В сердце ты из лука им стрелял!
Ах, попала в сердце то Галанина стрела —
А то не купчик, а то дочь ево была!
Ах ты девка красна, што ж я совершил —
Я ж тебя, красавица, да до смерти убил…
А вокруг струга моево Волга-матушка шумит,
А по тебе, красавка,
     сердце-то мое разбойничье болит!
Обниму тебя, холодну, и вдвоем
Мы на дно любимой Волги-матушки… пойдем!
 

Все плачут и хлопают в ладоши после песни. Удивляются: как это ты, Николай, так складно и красиво поешь?! Черт поючий у тебя под ребром сидит, это верно! И наливают мне, и по полненькой, и по рюмочке, и еще по единой, и по стаканчику, и по фужерчику! Свадьбы те меня и сгубили. Упивался я на них всласть. А потом без водки смертно тосковал. Хоть волком вой, как тосковал!

Дай водки! Ну слушай, друг, у тебя ж в кармане звенит, я же слышу! Слышу, слышу! Звон монет… Раскошелься! Не ври, что денег нет! А я тебе песенку спою! Хорошую. Я – умею! Это кто-то за меня поет, когда я пою… кто-то губами моими – двигает… а я только рот разеваю да голоса поддаю…

Про что тебе спеть? Давай про себя спою? Про то, как у меня жену на кладбище васильском четверо снасильничали? А она потом – там же, прямо на могиле – и удавилась… рубаху на себе на лоскуты разодрала – петлю на крест накинула – и удавилась… Или лучше про то, как я крышу оцинкованным металлом клал соседу, зверю-Охлопкову – и с крыши навернулся, и ногу сломал, и с горя напился не водки, нет, денег не было у меня, – тормозную жидкость с водой намешал, и – дерябнул… И – ослеп… Ну, не совсем ослеп, а так, помучился малость, в воротынской больничке, спасибо, выходили… отошел… А может, про то, как ко мне в избу грабители залезли, а брать-то у меня совсем нечего, ну вот совсем нечего, совсем… они и обозлились, остервенели, и со зла меня в бок живой ножницами натыкали, на кровищу мою жадно глядели рыбьими зенками, а потом утюг включили – и к голым пяткам мне приставляли… Я вонь эту, горелым, до смерти не забуду… И вой свой, во-о-о-о-ой… Ах вы разбойники, далеко до вас Галане… А я – молюсь, молюсь за ваши черные души, молюсь по пьяни…

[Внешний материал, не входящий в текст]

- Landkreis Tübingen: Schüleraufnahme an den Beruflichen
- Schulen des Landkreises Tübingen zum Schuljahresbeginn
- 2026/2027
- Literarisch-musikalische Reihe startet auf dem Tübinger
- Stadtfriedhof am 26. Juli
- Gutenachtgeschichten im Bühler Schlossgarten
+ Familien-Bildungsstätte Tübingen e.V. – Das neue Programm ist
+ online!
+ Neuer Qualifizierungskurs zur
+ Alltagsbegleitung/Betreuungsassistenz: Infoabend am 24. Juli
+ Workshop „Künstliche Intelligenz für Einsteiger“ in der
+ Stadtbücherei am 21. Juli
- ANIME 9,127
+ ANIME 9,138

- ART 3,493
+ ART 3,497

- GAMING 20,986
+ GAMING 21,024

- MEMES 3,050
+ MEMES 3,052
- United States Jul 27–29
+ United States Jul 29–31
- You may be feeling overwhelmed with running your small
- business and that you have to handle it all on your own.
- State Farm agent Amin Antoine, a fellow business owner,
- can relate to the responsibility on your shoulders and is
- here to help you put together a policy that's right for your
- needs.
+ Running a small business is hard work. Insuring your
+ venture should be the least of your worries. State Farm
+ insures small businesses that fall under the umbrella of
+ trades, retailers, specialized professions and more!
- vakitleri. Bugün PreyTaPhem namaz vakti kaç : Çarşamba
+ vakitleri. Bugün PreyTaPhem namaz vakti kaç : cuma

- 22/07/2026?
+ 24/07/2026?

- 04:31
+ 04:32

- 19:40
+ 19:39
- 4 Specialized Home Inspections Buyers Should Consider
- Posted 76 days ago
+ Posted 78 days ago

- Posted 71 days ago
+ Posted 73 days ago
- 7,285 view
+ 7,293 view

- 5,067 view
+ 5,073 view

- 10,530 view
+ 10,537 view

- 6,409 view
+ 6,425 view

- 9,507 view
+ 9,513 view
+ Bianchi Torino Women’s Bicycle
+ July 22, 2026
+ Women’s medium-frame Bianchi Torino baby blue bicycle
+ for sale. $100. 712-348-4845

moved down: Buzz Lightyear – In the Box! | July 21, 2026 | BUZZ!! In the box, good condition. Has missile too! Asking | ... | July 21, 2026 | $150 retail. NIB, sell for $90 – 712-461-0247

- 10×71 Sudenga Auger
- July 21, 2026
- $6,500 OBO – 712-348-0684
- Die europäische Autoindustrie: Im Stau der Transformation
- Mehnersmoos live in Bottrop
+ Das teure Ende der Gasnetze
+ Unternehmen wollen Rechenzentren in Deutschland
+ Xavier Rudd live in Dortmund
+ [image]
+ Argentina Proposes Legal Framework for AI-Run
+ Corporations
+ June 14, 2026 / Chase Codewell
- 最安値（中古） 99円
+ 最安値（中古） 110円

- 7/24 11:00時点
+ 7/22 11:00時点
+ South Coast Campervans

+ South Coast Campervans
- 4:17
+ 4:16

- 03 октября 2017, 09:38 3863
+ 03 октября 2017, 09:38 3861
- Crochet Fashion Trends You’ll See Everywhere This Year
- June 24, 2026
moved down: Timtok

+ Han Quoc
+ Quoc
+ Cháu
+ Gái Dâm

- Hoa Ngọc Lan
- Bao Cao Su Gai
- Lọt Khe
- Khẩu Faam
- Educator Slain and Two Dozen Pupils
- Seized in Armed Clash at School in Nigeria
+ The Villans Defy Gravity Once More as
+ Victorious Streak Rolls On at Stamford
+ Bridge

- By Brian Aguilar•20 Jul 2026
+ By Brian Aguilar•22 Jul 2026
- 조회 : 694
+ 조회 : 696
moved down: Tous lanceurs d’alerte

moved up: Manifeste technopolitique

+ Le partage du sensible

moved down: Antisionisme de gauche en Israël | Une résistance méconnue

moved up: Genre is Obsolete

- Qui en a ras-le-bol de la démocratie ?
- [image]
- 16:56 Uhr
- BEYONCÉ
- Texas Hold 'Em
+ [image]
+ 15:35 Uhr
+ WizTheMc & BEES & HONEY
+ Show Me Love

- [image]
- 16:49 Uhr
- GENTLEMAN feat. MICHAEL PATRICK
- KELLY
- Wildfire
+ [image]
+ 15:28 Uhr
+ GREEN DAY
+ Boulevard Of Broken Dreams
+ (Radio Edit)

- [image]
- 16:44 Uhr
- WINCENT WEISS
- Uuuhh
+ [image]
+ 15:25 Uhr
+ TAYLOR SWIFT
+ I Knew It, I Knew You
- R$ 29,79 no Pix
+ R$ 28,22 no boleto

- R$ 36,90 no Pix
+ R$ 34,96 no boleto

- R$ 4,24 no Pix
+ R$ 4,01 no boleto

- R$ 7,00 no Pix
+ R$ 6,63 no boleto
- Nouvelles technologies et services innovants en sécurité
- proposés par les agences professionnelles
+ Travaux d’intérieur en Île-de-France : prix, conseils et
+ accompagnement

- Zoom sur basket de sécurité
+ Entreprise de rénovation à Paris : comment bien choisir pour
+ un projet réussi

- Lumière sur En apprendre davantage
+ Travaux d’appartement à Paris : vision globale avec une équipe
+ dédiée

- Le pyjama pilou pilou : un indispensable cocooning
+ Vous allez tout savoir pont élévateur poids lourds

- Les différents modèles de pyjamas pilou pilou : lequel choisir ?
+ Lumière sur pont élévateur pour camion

Слышь, ты! Ну ведь душа у тебя есть! Дай мне водки. Дай-водки-дай-водки-дай-водки-дай-водки! Щас спою-у-у-у-у…

Остров Телячий. Настя

Было такое раннее утро. Раннее, раннее…

Звезды только что начали таять. Небо еще синело по-ночному, лишь с края, где восход, слабо так розовело. И легкие облачка, такие легкие!.. – ну просто как цыплячий пушок, куриные перышки…

Я сладко спала, но что-то меня будто толкнуло в бок. И я открыла глаза.

Окно в спаленке было распахнуто, я всегда летом сплю с открытым окном, иначе в избе у нас задохнуться можно, как жарко! Прямо в сад открыто. Мамка когда умерла, тятька плакал и причитал: на кого сад ты мне оставила, женка, на кого?!.. вот вырублю, вырублю!.. Не вырубил. Сохранил. Мы вместе с тятькой за деревьями ухаживали. Я по весне секатором ветки сухие срезала, кусты малины подвязывала. Тятя спиливал старые яблони, мастерил подпорки для слив, а сливы-то у нас – эх, какие крупные! Сорт такой особый, «Русский персик» называется. А сладкие! Персик просто отдыхает. Сине-розовые, вот как рассветное небо… с пережабинкой…

Открыла я глаза. Почувствовала что-то.

За окном вовсю пели птицы. Утро! Лето!

И свистнула громче всех одна птица. И еще свистнула. И еще. И еще.

Чистый такой свист. Вроде бы… и не птичий…

Я вскочила, в ночной рубахе, подошла, шатаясь со сна, к окошку.

Свежие, ярко-зеленые листья яблонь, бархатные, серебряные с исподу, зашелестели под ветром навстречу мне.

– Кто тут? – тихо сказала я в шелест яблонь, в нежный свет.

Звезды таяли. Последняя, наверное, да, самая последняя мерцала прощально над крышей баньки.

– Настя! Настя! – послышалось снизу, под окном.

И замерло все во мне. Голос-то… голос!.. не пацаний…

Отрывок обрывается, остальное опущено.